The Ground Beneath Her Feet is that paradoxical thing, a novel about music and photography. Framed, filmed, and with full surround sound, it issues directly from – enacts, and tries to be part of – that thunderous, subversive, sexual, and heteroglossic musical scene that began in the late 1950s, rode the waves for two or three decades, and still keeps us afloat on its diversifying currents. Rushdie has said it is ‘the sound-track of my life’. In order to keep up with its subject, and its characters, the novel is written in a style that James Wood has unkindly but not unfairly described as ‘hysterical realism’, a development from Rushdie's earlier and still recognizable style, but ratcheted up by several degrees of hyperbole. It is louder, more gesticulatory, more high-pitched, more vulgar, and more omnivorous. Five pages into the first chapter, we are told by the excitable narrator Rai that ‘the legendary popular singer Vina Apsara’ (whom we have met in the first sentence) ‘looked stretched, unstable, too bright, as if she were on the point of flying apart like an exploding lightbulb, like a supernova, like the universe’ (GBF 7). The dilating scale is proclaimed unashamedly, and indeed this first proleptic chapter functions as an all-action ‘trailer’ to the novel which follows, introducing characters and themes with a clashing of symbols, an earthquake, and other big brassy notes. Newspapers ‘with their shrieking ink’ attend on ‘the whole appalling menagerie of the rock world’, written up by Rai in Rushdie's familiar ‘Hug-me, Hindu Urdu Gujarati Marathi English: Bombayites like me were people who spoke five languages badly and no language well ’ (GBF 4,11,7).

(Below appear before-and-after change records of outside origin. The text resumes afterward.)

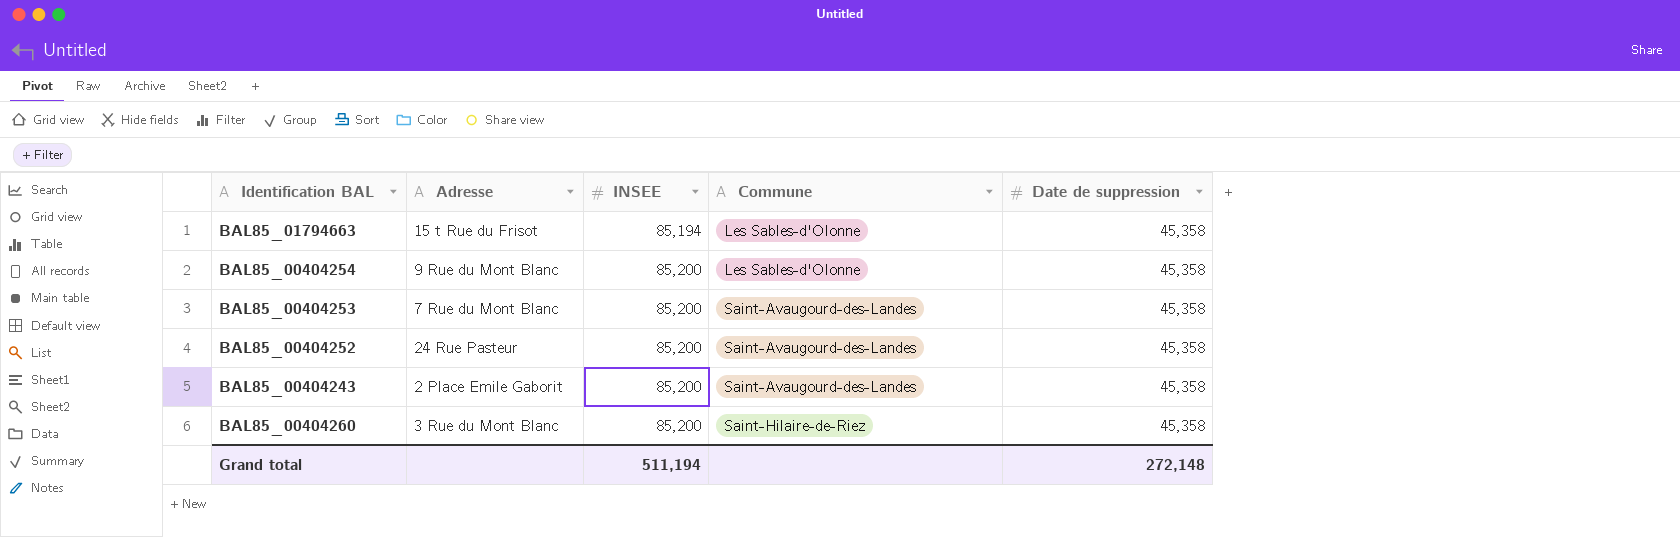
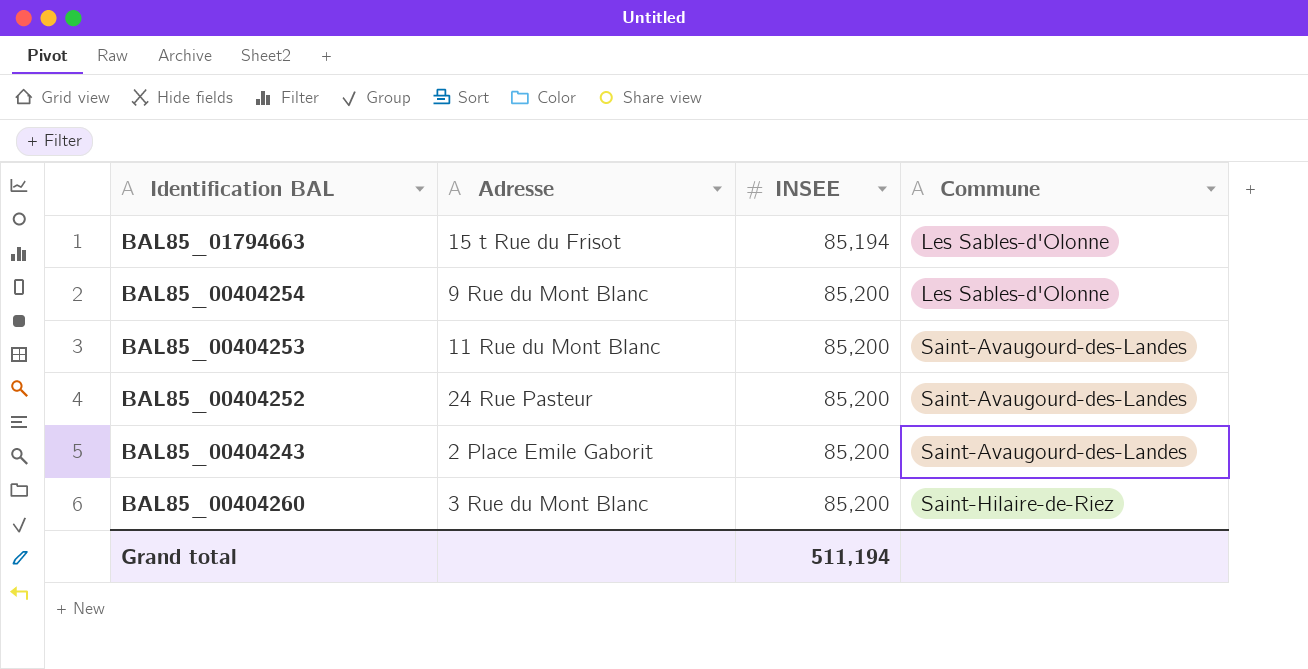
column Date de suppression | position: 5 -> none
BAL85_00404253 | Adresse: 7 Rue du Mont Blanc -> 11 Rue du Mont Blanc

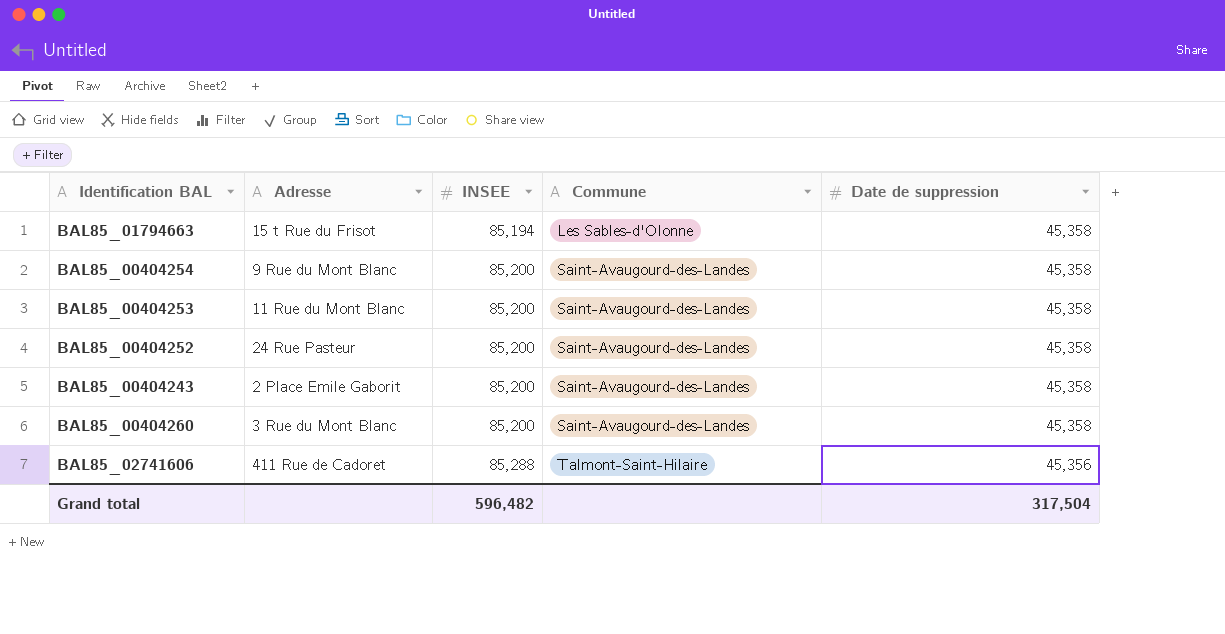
column Date de suppression | position: none -> 5
BAL85_00404254 | Commune: Les Sables-d'Olonne -> Saint-Avaugourd-des-Landes
BAL85_00404260 | Commune: Saint-Hilaire-de-Riez -> Saint-Avaugourd-des-Landes
row BAL85_02741606: none -> 411 Rue de Cadoret | 85,288 | Talmont-Saint-Hilaire | 45,356
Grand total | INSEE: 511,194 -> 596,482

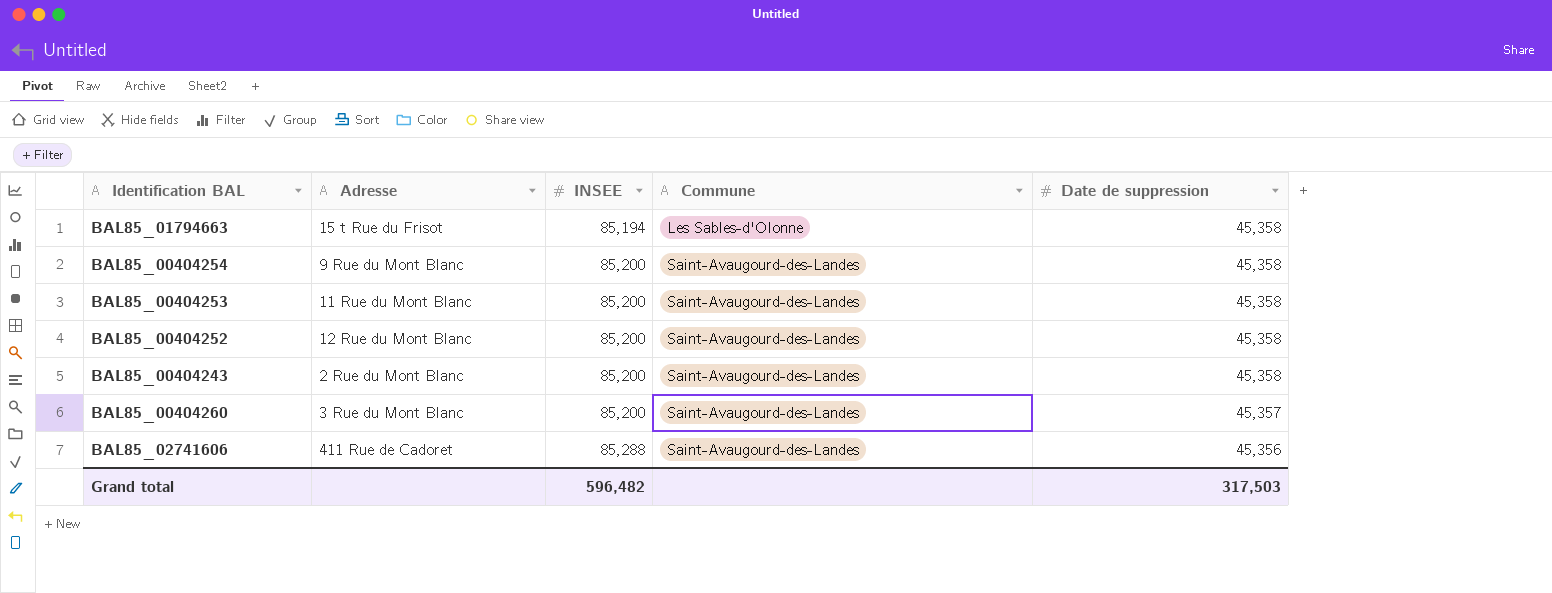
BAL85_00404252 | Adresse: 24 Rue Pasteur -> 12 Rue du Mont Blanc
BAL85_00404243 | Adresse: 2 Place Emile Gaborit -> 2 Rue du Mont Blanc
BAL85_00404260 | Date de suppression: 45,358 -> 45,357
BAL85_02741606 | Commune: Talmont-Saint-Hilaire -> Saint-Avaugourd-des-Landes
Grand total | Date de suppression: 317,504 -> 317,503

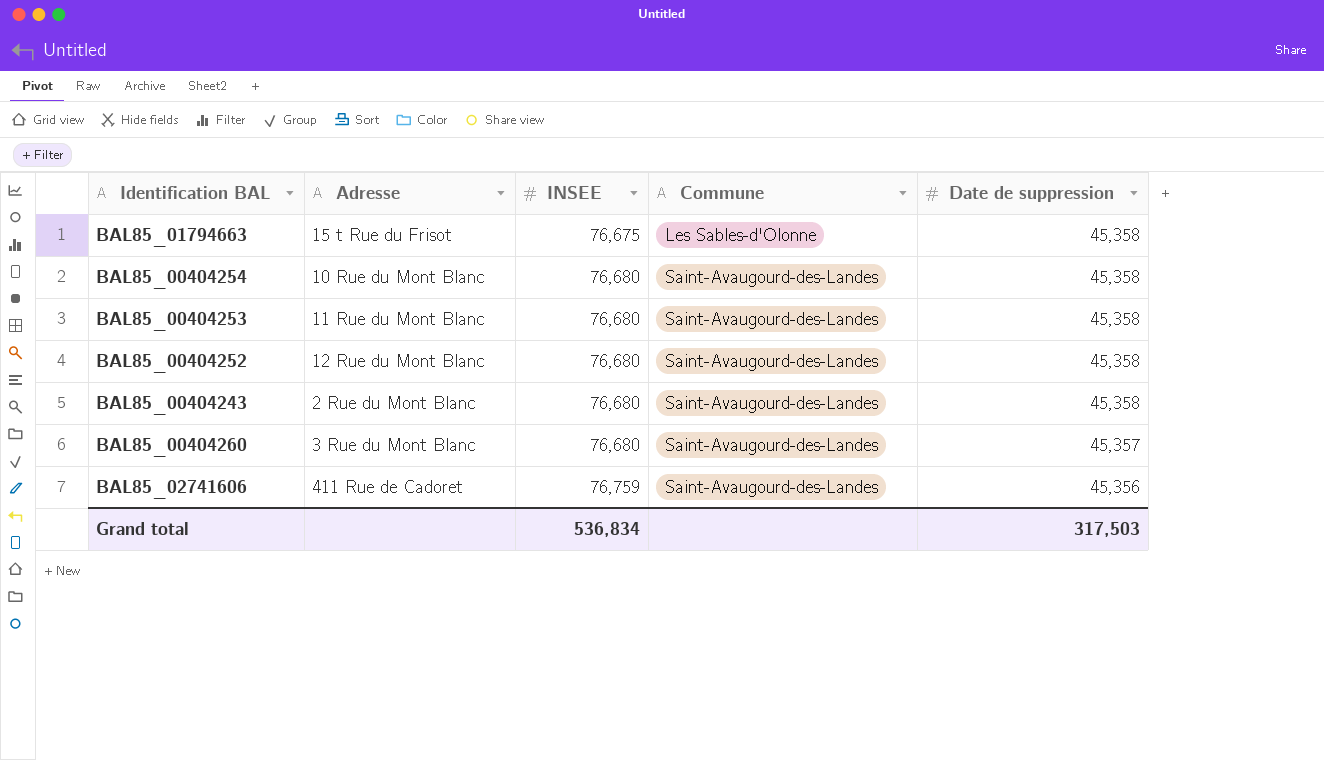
BAL85_01794663 | INSEE: 85,194 -> 76,675
BAL85_00404254 | Adresse: 9 Rue du Mont Blanc -> 10 Rue du Mont Blanc
BAL85_00404254 | INSEE: 85,200 -> 76,680
BAL85_00404253 | INSEE: 85,200 -> 76,680
BAL85_00404252 | INSEE: 85,200 -> 76,680
BAL85_00404243 | INSEE: 85,200 -> 76,680
BAL85_00404260 | INSEE: 85,200 -> 76,680
BAL85_02741606 | INSEE: 85,288 -> 76,759
Grand total | INSEE: 596,482 -> 536,834

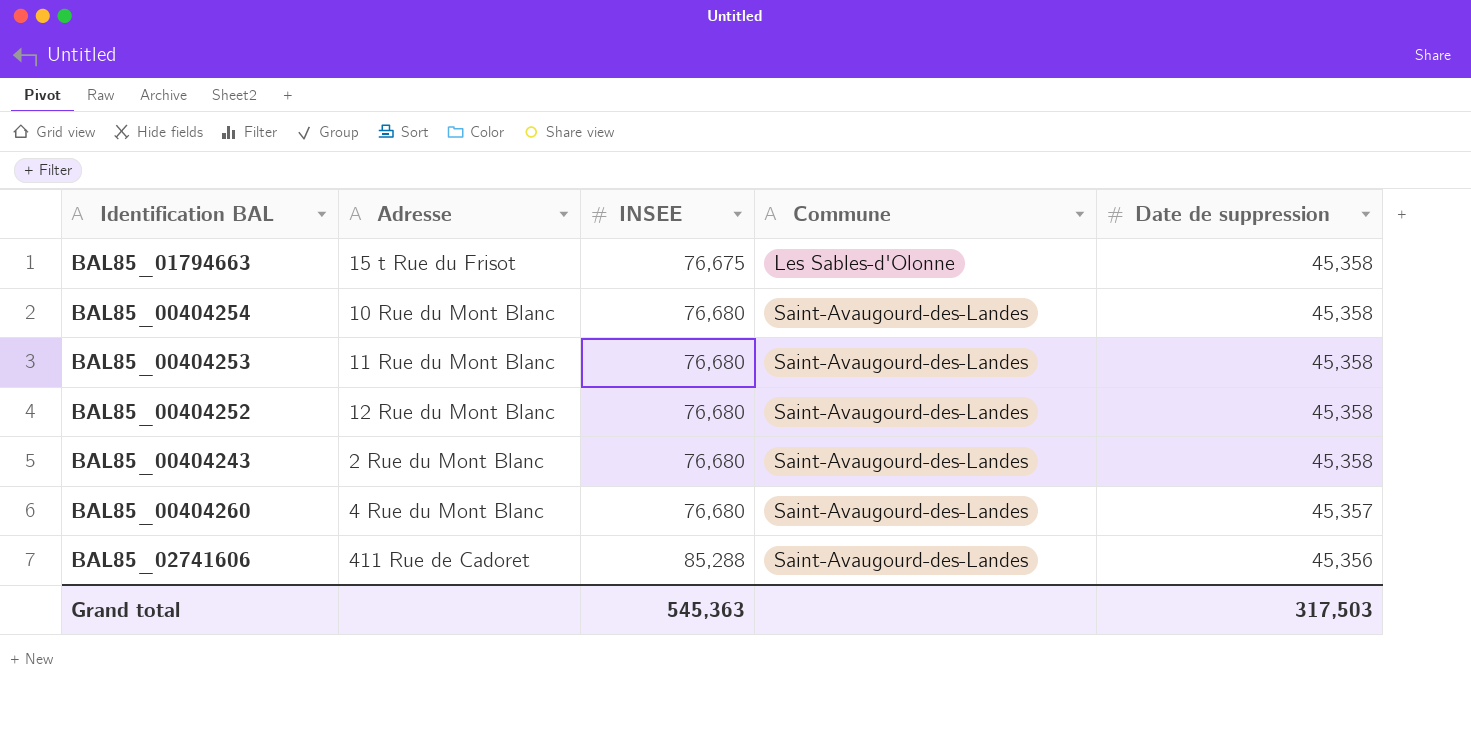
BAL85_00404260 | Adresse: 3 Rue du Mont Blanc -> 4 Rue du Mont Blanc
BAL85_02741606 | INSEE: 76,759 -> 85,288
Grand total | INSEE: 536,834 -> 545,363

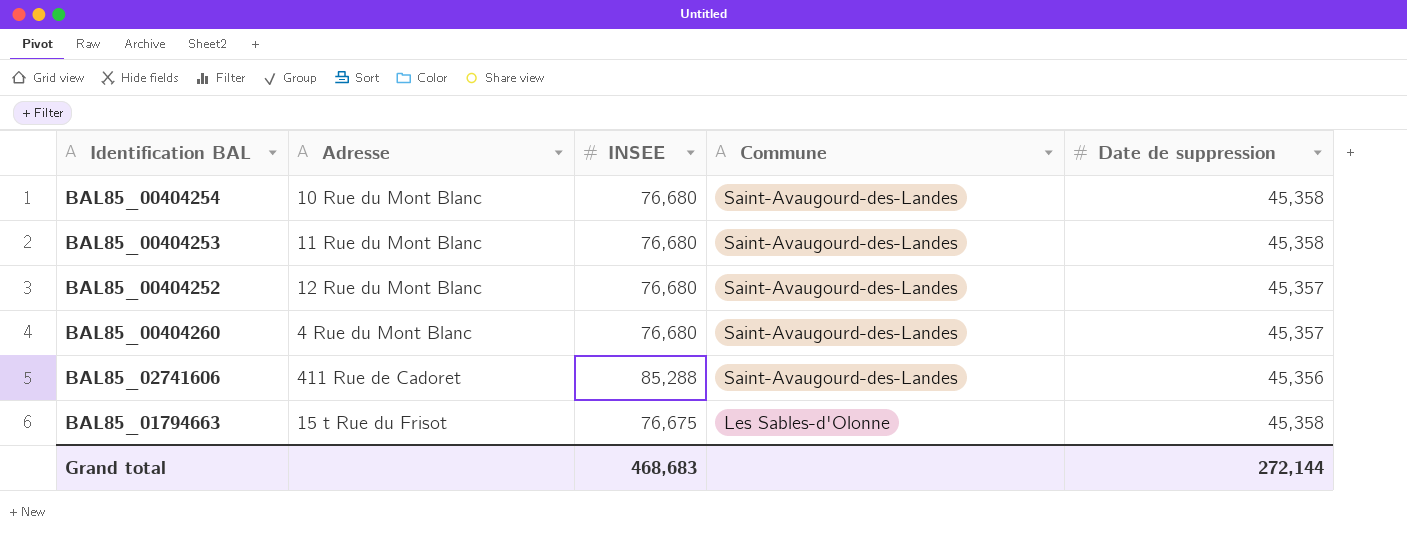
row order: INSEE ascending -> Commune descending
row BAL85_00404243: 2 Rue du Mont Blanc | 76,680 | Saint-Avaugourd-des-Landes | 45,358 -> none
BAL85_00404252 | Date de suppression: 45,358 -> 45,357
Grand total | INSEE: 545,363 -> 468,683
Grand total | Date de suppression: 317,503 -> 272,144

But though he evidently frets here within its archaic limitations, Rushdie has not quite forgotten that he is writing a novel; and there is plenty of literary superstructure to remind us of the fact. We are in Mexico, and it is Lawrence's plumed serpent Quetzalcoatl that writhes in the first paragraph. Vina's death deprives her ‘of the right to follow her life's verses to the final, fulfilling rhyme’ (GBF 5). Her deceased one-night stand, we are told, was speaking Orcish, ‘the infernal speech devised for the servants of the Dark Lord Sauron by the writer Tolkien’; whose own rhyme, ‘One ring to rule them all … ’ is then dutifully quoted (GBF 5,6).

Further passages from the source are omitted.